Artificial Intelligence for Primate Care and Research

For this quarter’s Hot Topics in primate welfare, ASP is featuring the use of Artificial Intelligence for research and enrichment across settings and species. We interviewed three experts who use Artificial Intelligence in their research and welfare programs: Dr. Fay Clark (Senior Lecturer, School of Psychological Science, University of Bristol, UK), Otto Brooks (PhD Candidate, School of Computer Science, University of Bristol, UK), and Dr. Daniel Schofield (Schmidt AI in Science Fellow, Visual Geometry Group, University of Oxford, UK).

Question 1. Please summarize the use of technology in your work. What is the technology? In what ways do you apply this in your studies or care of primates?

Dr. Fay Clark (FC): Observing primates by eye and recording everything by hand is a fatiguing and error-prone process, and zoos are full of distractions. I started using technology to overcome some of these challenges. I have used it to observe animals unobtrusively when my presence would disturb them, when their behavior was too fast or detailed to record in person, and when I wanted to record behavior 24/7. I use hidden surveillance equipment enabled by AI: small cameras and pressure/motion sensors embedded within tasks. For example, Gorilla Game Lab was a collaboration between the University of Bristol and Bristol Zoo (2018-2021) which integrated computer vision technology with cognitive enrichment for gorillas.

Otto Brookes (OB): My work focuses on developing deep learning models—a branch of machine learning—and addressing the technical challenges of applying them to primate research, such as dealing with unfamiliar environments or detecting rare behaviors. While the focus has been on model development so far, I’m now beginning to apply these methods in practice through a collaboration with the Wild Chimpanzee Foundation. The aim is for these tools to support real-world welfare and conservation efforts in the near future.
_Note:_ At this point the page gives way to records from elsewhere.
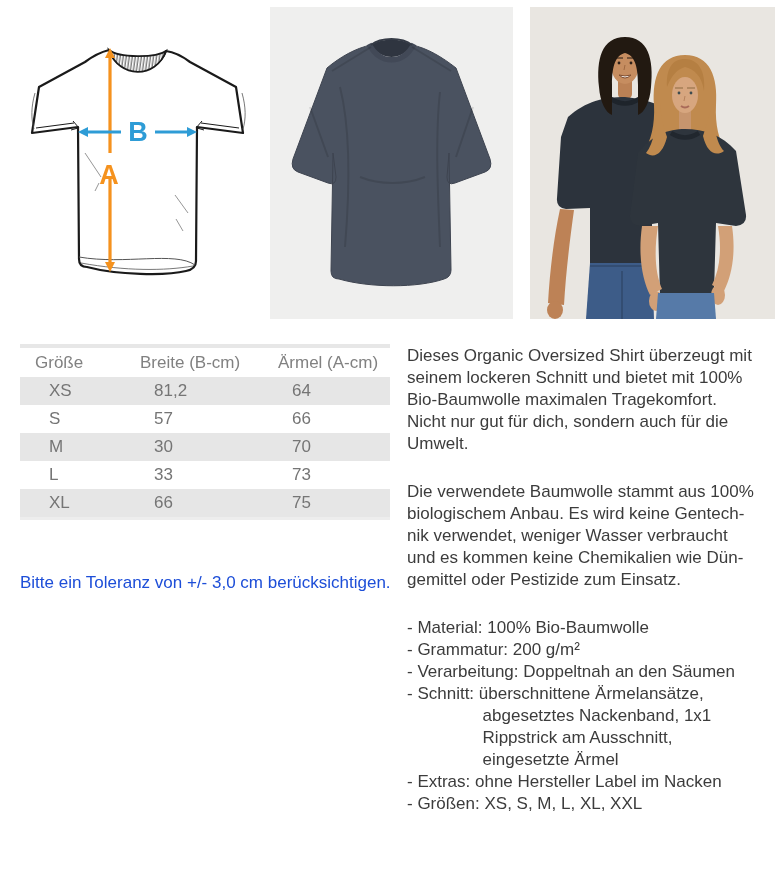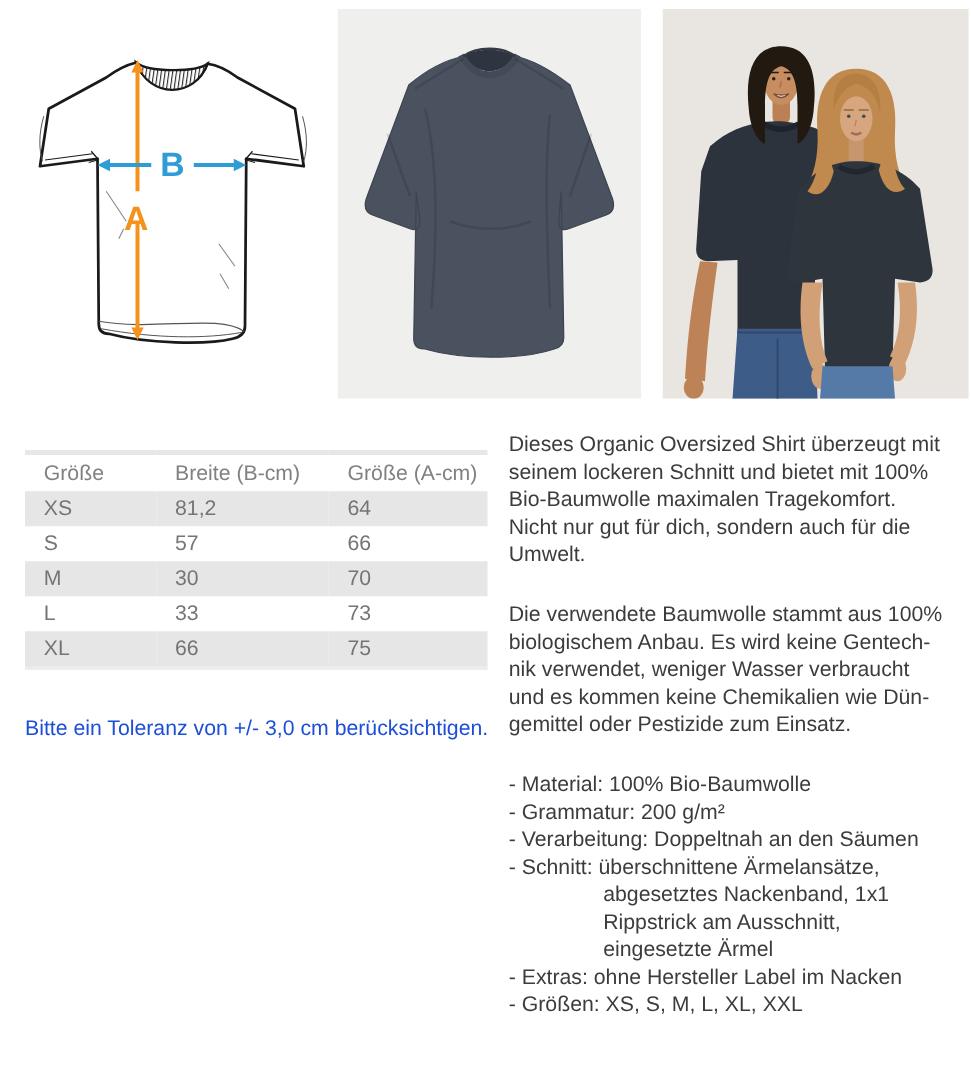--- a/index.html
+++ b/index.html
@@ -16,7 +16,7 @@
   #diagram-wrap svg,#product-wrap svg,#models-wrap svg{display:block;}
 
   
-  #table-wrap{left:20px;top:360px;width:370px;}
+  #table-wrap{left:20px;top:344px;width:370px;}
   table.size-table{
     width:370px;border-collapse:collapse;table-layout:fixed;
     border-top:4px solid #e7e7e7;border-bottom:3px solid #ededed;

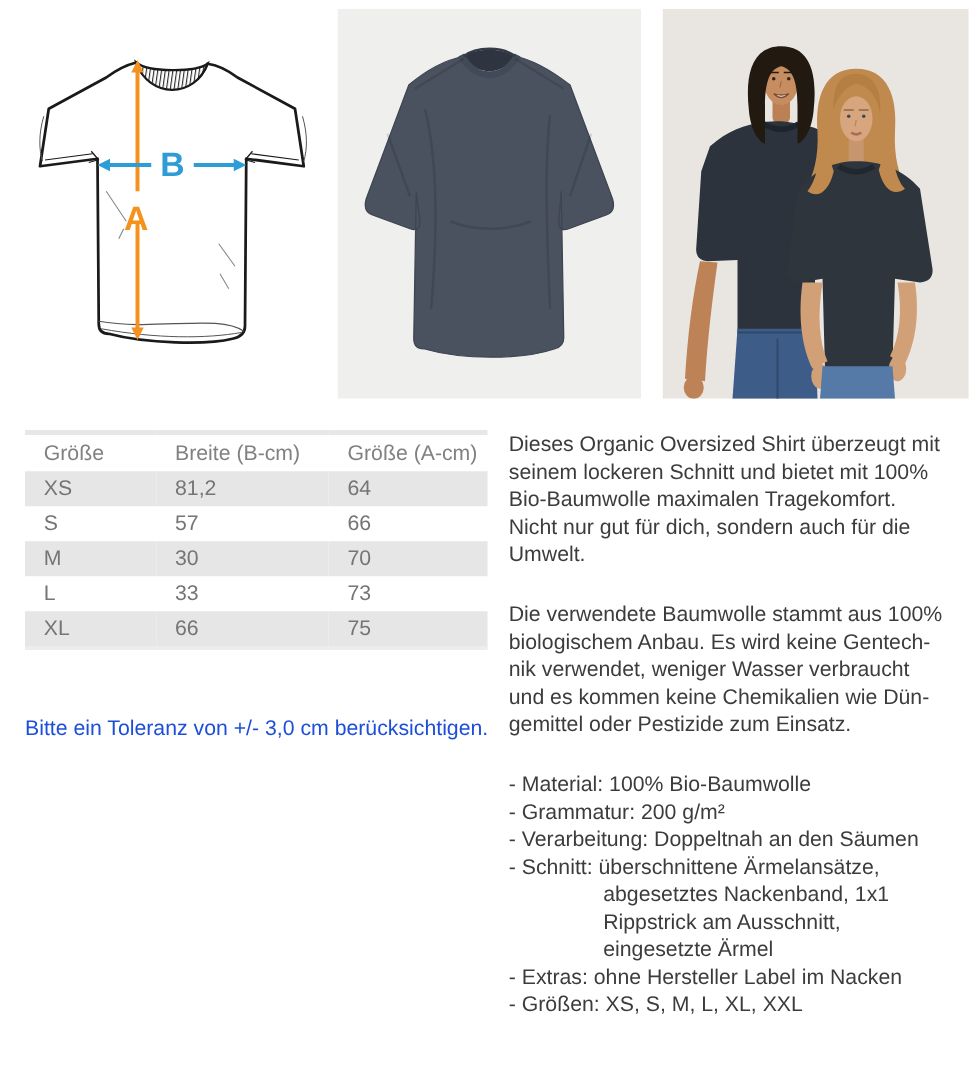--- a/index.html
+++ b/index.html
@@ -174,7 +174,7 @@
       <tr>
         <th>Größe</th>
         <th>Breite (B-cm)</th>
-        <th>Größe (A-cm)</th>
+        <th>Ärmel (A-cm)</th>
       </tr>
     </thead>
     <tbody>

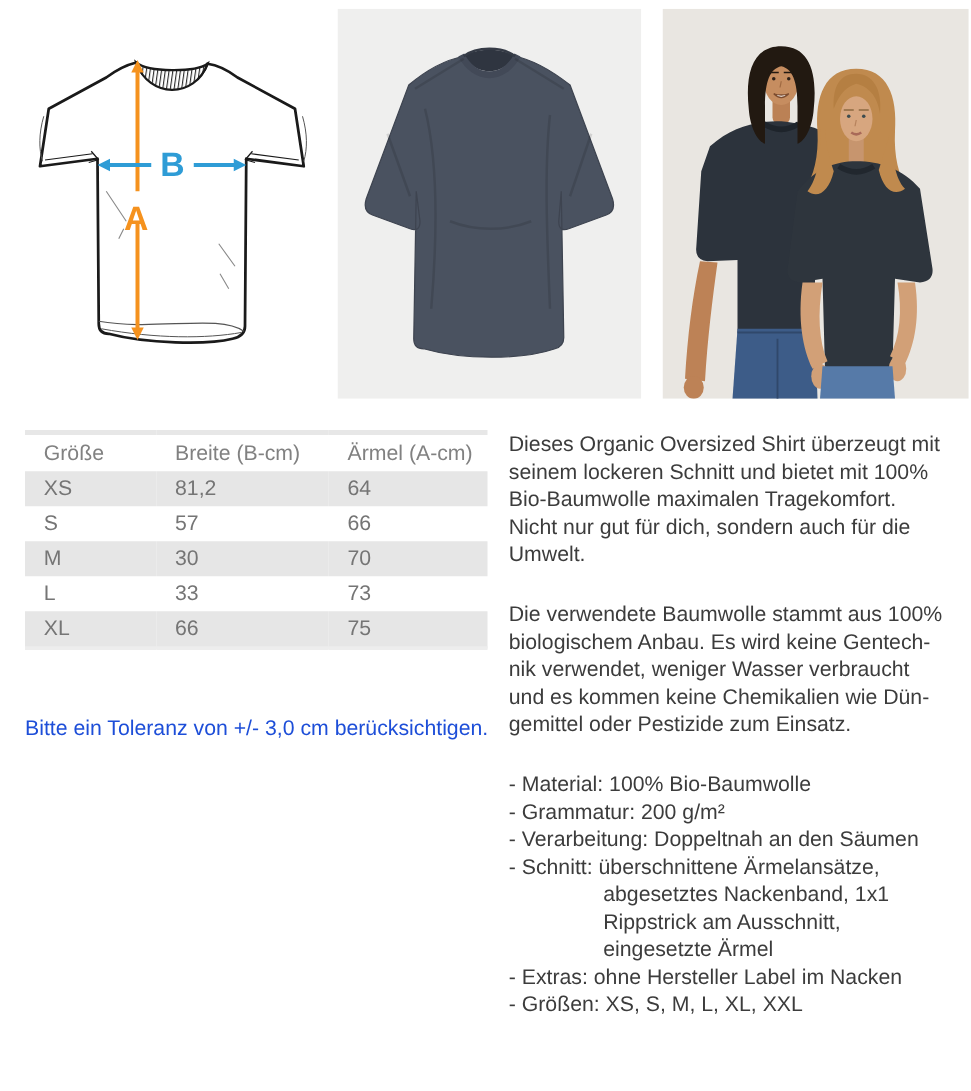--- a/index.html
+++ b/index.html
@@ -27,7 +27,7 @@
     height:29px;padding:0 0 0 15px;line-height:29px;white-space:nowrap;
   }
   table.size-table td{
-    color:#757575;height:28px;padding:0 0 0 15px;line-height:28px;white-space:nowrap;
+    color:#757575;height:28px;padding:0 0 0 29px;line-height:28px;white-space:nowrap;
   }
   table.size-table tbody tr:nth-child(odd){background:#e6e6e6;}
 

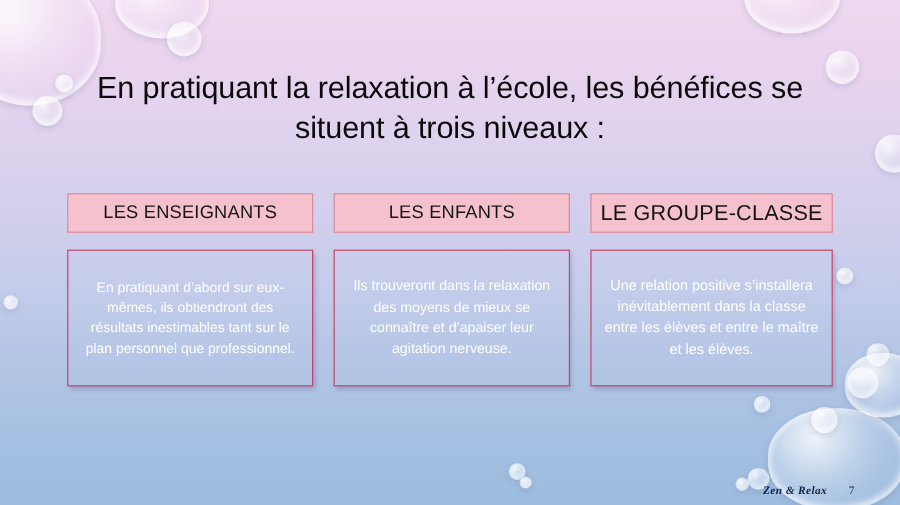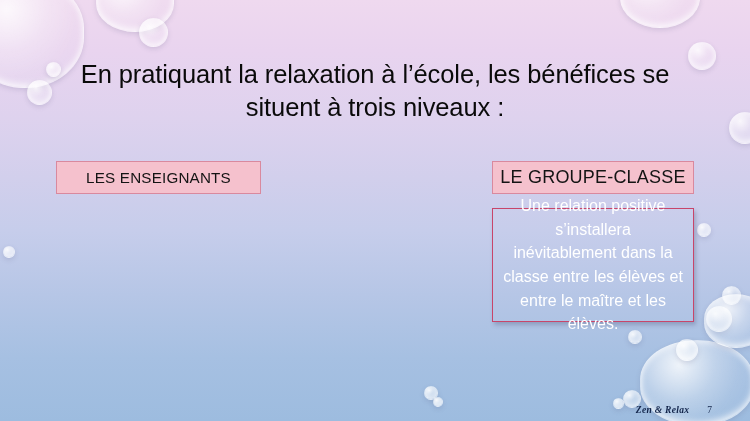--- a/index.html
+++ b/index.html
@@ -163,6 +163,10 @@
       <div class="col-header">LES ENSEIGNANTS</div>
     </div>
 
+    <div class="col c1">
+      <div class="col-header">LES ENFANTS</div>
+      <div class="col-body">Ils trouveront dans la relaxation des moyens de mieux se connaître et d’apaiser leur agitation nerveuse.</div>
+    </div>
 
     <div class="col c2">
       <div class="col-header">LE GROUPE-CLASSE</div>

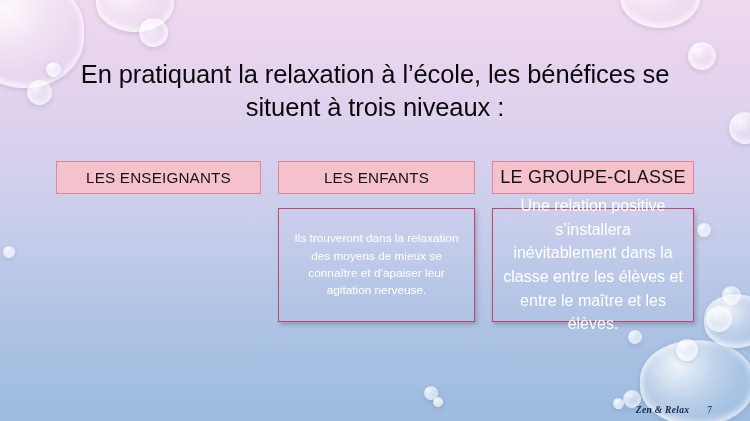--- a/index.html
+++ b/index.html
@@ -161,6 +161,7 @@
 
     <div class="col c0">
       <div class="col-header">LES ENSEIGNANTS</div>
+      <div class="col-body">En pratiquant d’abord sur eux-mêmes, ils obtiendront des résultats inestimables tant sur le plan personnel que professionnel.</div>
     </div>
 
     <div class="col c1">

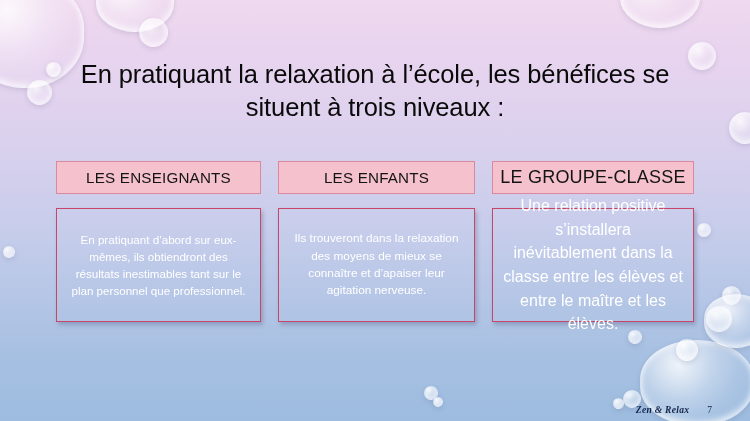--- a/index.html
+++ b/index.html
@@ -105,7 +105,7 @@
     text-align: center;
   }
   .col.c1 .col-body { font-size: 11.8px; }
-  .col.c2 .col-body { font-size: 16px; }
+  .col.c2 .col-body { font-size: 12px; }
 
   
   #footer {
Dr. Daniel Schofield (DS): I use computer vision—a branch of AI that processes visual and audio data—to detect and track primates in the wild. These models can be used to detect and track animals, identify species and individuals, classify behaviors, and even map social interactions over time. By combining different models, we can study complex behavioral and social systems at scale. This opens new possibilities for research and conservation—for example, tracing cultural evolution across video archives and large camera trap datasets, tasks that would be extremely difficult to analyze manually.

Gorilla Game Lab integrates computer vision technology with cognitive enrichment for gorillas.

Project by Fay Clark and Otto Brooks.

Question 2. How does this technology spot and recognize primates? Can you explain in a simple way how Artificial Intelligence determines which primate it is seeing in videos and/or pictures?

OB: Visual AI is trained to recognize individual primates by being shown many examples—pairs of images or videos along with the correct ID—so it can learn what each one looks like. Over time, it learns to recognize patterns in shapes, colors, and motion that allow it to distinguish one individual from another.

DS: Deep neural networks are a type of AI algorithm loosely inspired by how neurons work in the brain. They consist of many interconnected layers that gradually extract patterns from data. To detect a primate in an image—or to recognize which species or individual it is—we train the network by feeding it many labeled examples. Over time, the model learns which visual features (such as coloration, facial shape, or posture) are useful for making accurate predictions. It starts by identifying simple patterns like edges or contours and, through repeated exposure, builds up to more complex representations. With enough examples, the network becomes increasingly reliable at detecting and classifying primates in new, unseen images or videos.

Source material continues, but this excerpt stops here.